Will my child with CASK develop epilepsy?

Around 35–50% of children with a CASK mutation will develop epilepsy at some point in their lives (10). Epilepsy can occur at any age (3). 40% develop epilepsy by the age of ten (1). In males with MICPCH, when seizures are present they occur early and may be intractable (1).

What is the most common form of epilepsy with CASK disorders?

Infantile Spasms are the most common form of epilepsy in children with MICPCH (3). These are difficult to treat and diagnose.

What are the best drugs to treat CASK epilepsy?

Drug resistance is around 50% (3) and there is no known 'most effective' drug to treat epilepsy. Anecdotally, front-line infantile spasms drugs appear to be most effective at reducing some seizure types.

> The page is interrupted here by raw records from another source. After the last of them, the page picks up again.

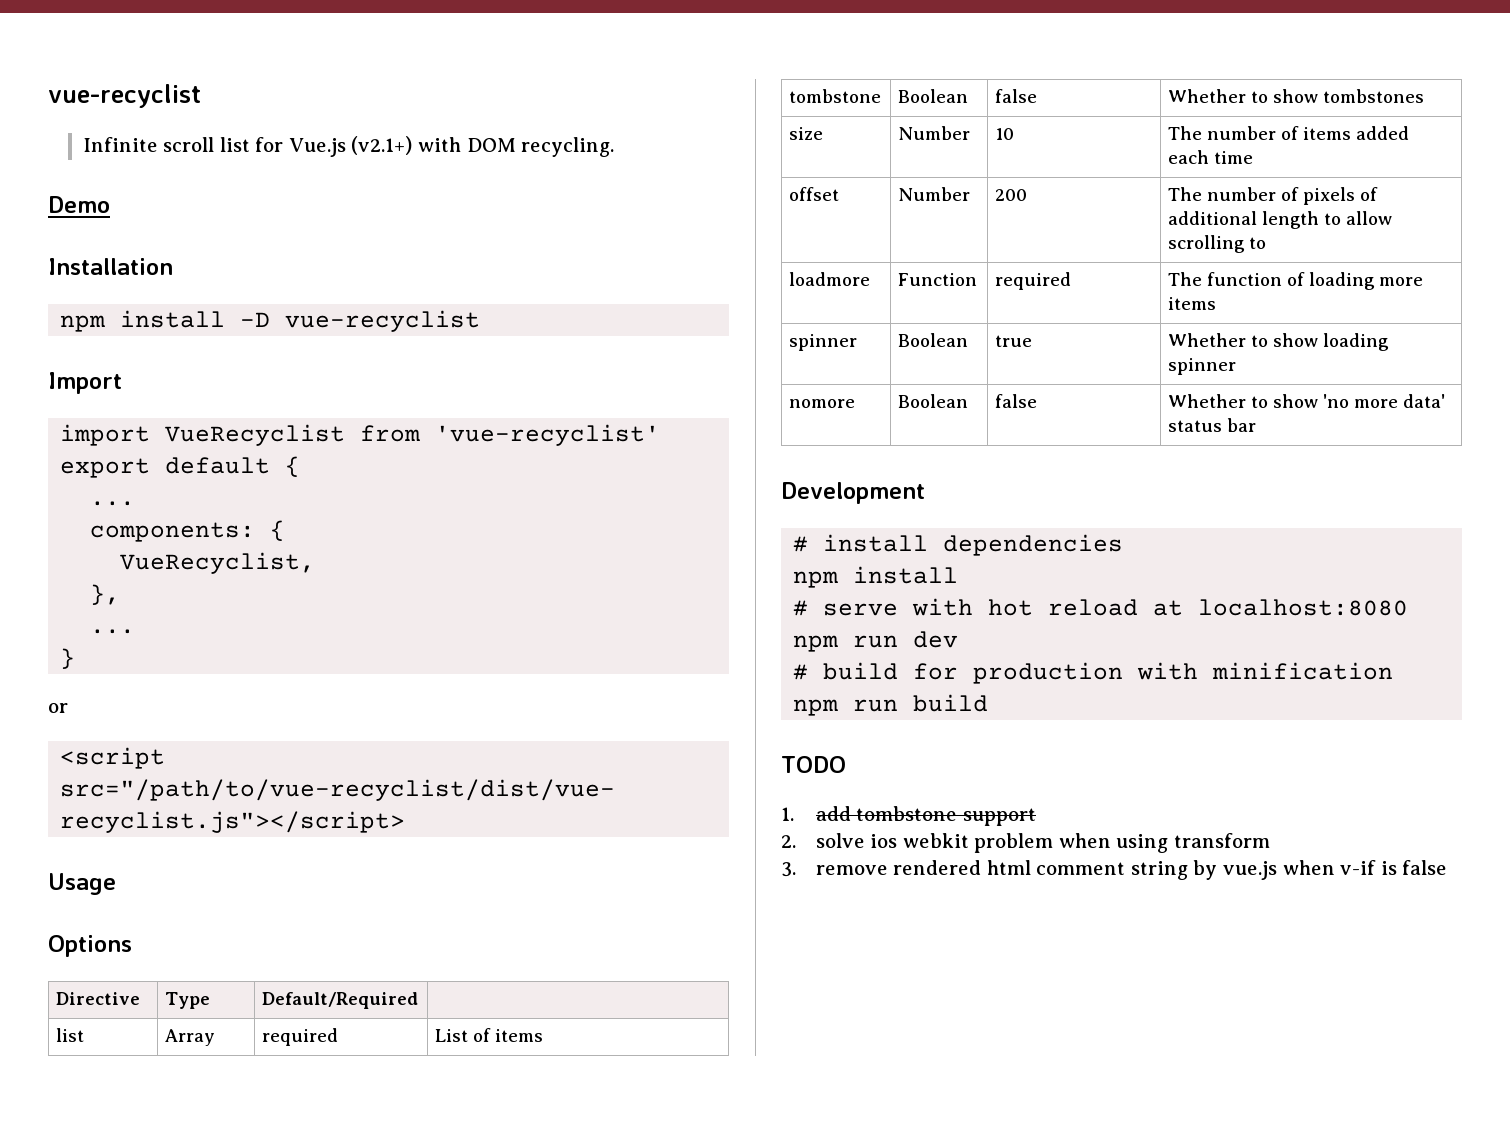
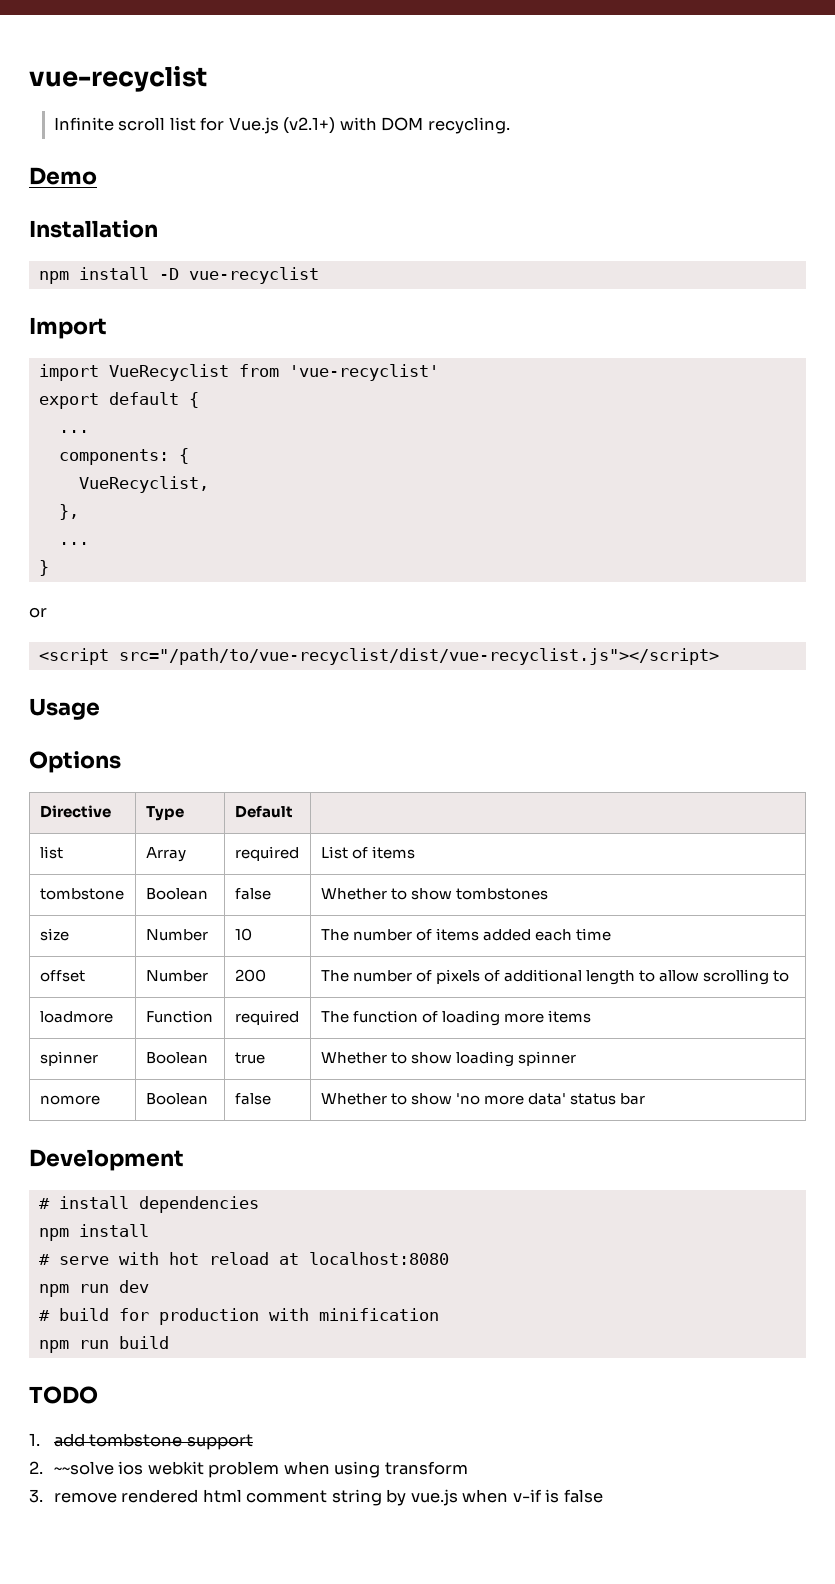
[262,992,419,1009] Default/Required -> [234,805,293,818] Default
[815,833,865,848] solve -> [54,1461,115,1475] ~~solve

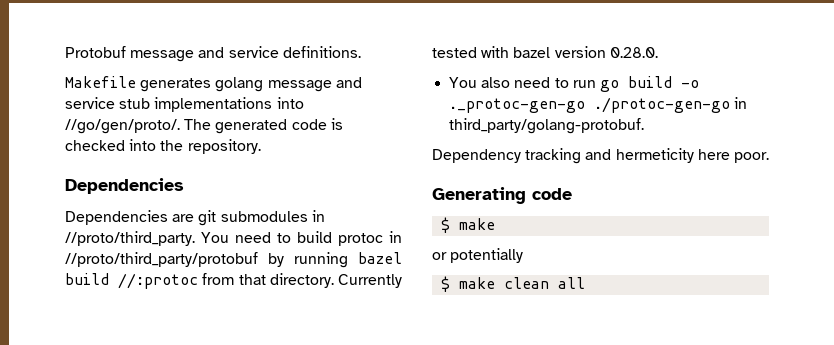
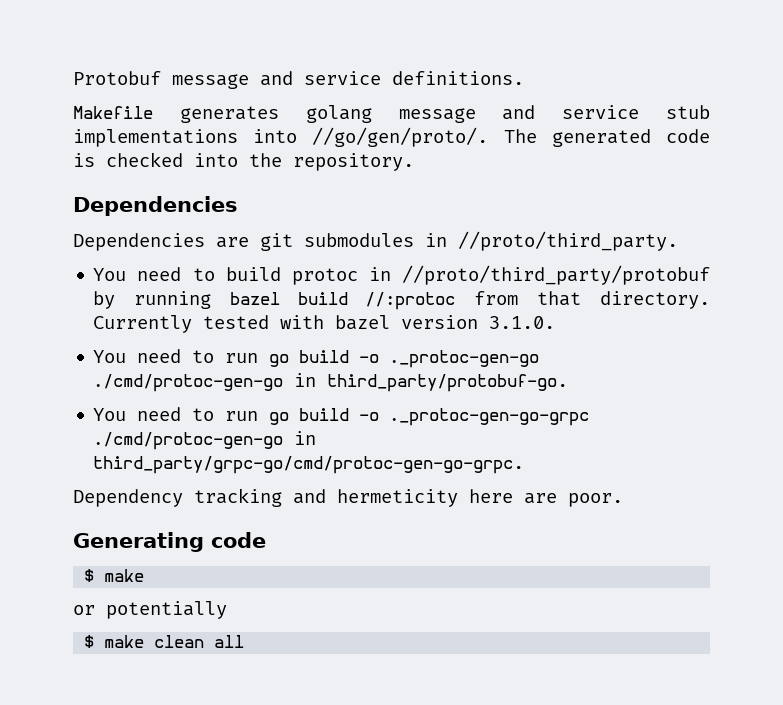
(195, 238) none -> (678, 241) //
[609,47,658,58] [449,77,511,88] 0.28.0. // You also -> [489,316,556,329] [93,350,127,363] 3.1.0. // You
[594,97,748,113] [449,118,645,134] ./protoc-gen-go in third_party/golang-protobuf. -> [93,373,569,392] [93,407,590,426] [93,431,317,450] [93,456,525,474] ./cmd/protoc-gen-go in third_party/protobuf-go. // You need to run go build -o ._protoc-gen-go-grpc ./cmd/protoc-gen-go in third_party/grpc-go/cmd/protoc-gen-go-grpc.
(730, 154) none -> [524,493,557,504] are

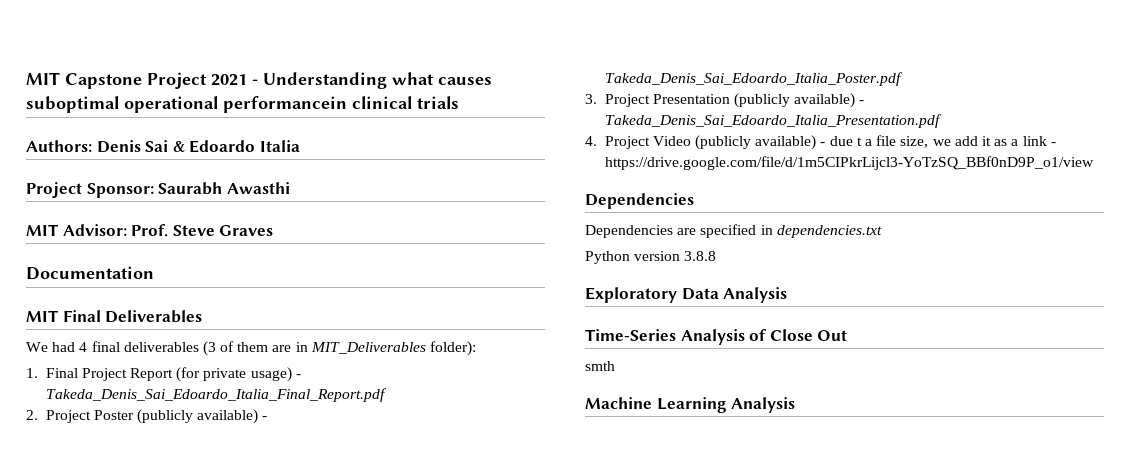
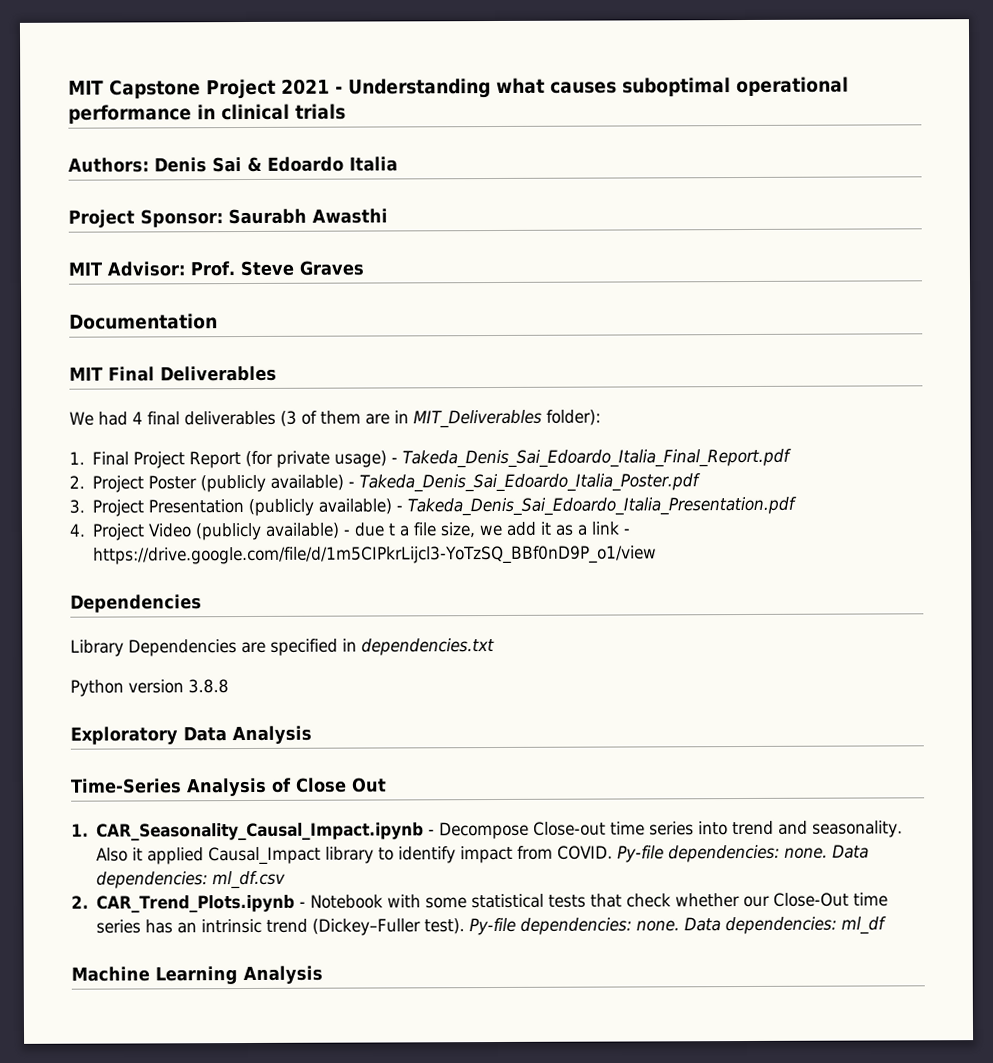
[223,96,347,113] performancein -> [68,104,216,124] performance in
(694, 201) none -> [70,639,124,657] Library
[585,361,615,371] smth -> [71,820,904,842] [96,844,870,866] [96,870,287,890] [71,892,889,914] [96,916,888,936] 1. CAR_Seasonality_Causal_Impact.ipynb - Decompose Close-out time series into trend and seasonality. Also it applied Causal_Impact library to identify impact from COVID. Py-file dependencies: none. Data dependencies: ml_df.csv // 2. CAR_Trend_Plots.ipynb - Notebook with some statistical tests that check whether our Close-Out time series has an intrinsic trend (Dickey–Fuller test). Py-file dependencies: none. Data dependencies: ml_df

Why is my child not eating?

A 2025 literature review (10) found that feeding difficulties were reported 57% of the time, making them the most commonly reported clinical issue. Difficulties included issues with swallowing and reflux. Children required interventions including thickened liquids, pureed foods, nasogastric tubes, and gastrostomy tubes. Feeding difficulties have been observed to improve with age in some individuals (11, 12).

I want another child. Will they also have a CASK disorder?

Most affected females and males are one-off cases and the mutation is de novo (has not been inherited). It is therefore unlikely a sibling will also have a CASK disorder. There is a very small chance that the mutation has been inherited, so it is important that both parents are tested. You can speak to your geneticist about other options such as amniocentesis or non-invasive prenatal screening, which tests the foetal DNA in the mother's blood as early as 9 weeks' gestation. This procedure may require the test to be set up prior to pregnancy in order to ensure rapid diagnosis.

What can I do to help my child with CASK?

One US study suggested that children with MICPCH are responsive to intensive therapy aimed at increasing functional skills and independence (9). Register with the CASK data collection programme via RARE-X — make sure your genetic test is uploaded and surveys are completed. This will make it more likely that CASK disorders will eventually have licenced drugs available.

Are challenging behaviours common?

Our Cambridge University study found that in a cohort of 28 children and adults with a confirmed CASK mutation rates of self-injury were 43%, 46% exhibited physical aggression and 50% had stereotyped behaviour. If you are struggling with your child's behaviour please show our paper to your paediatrician.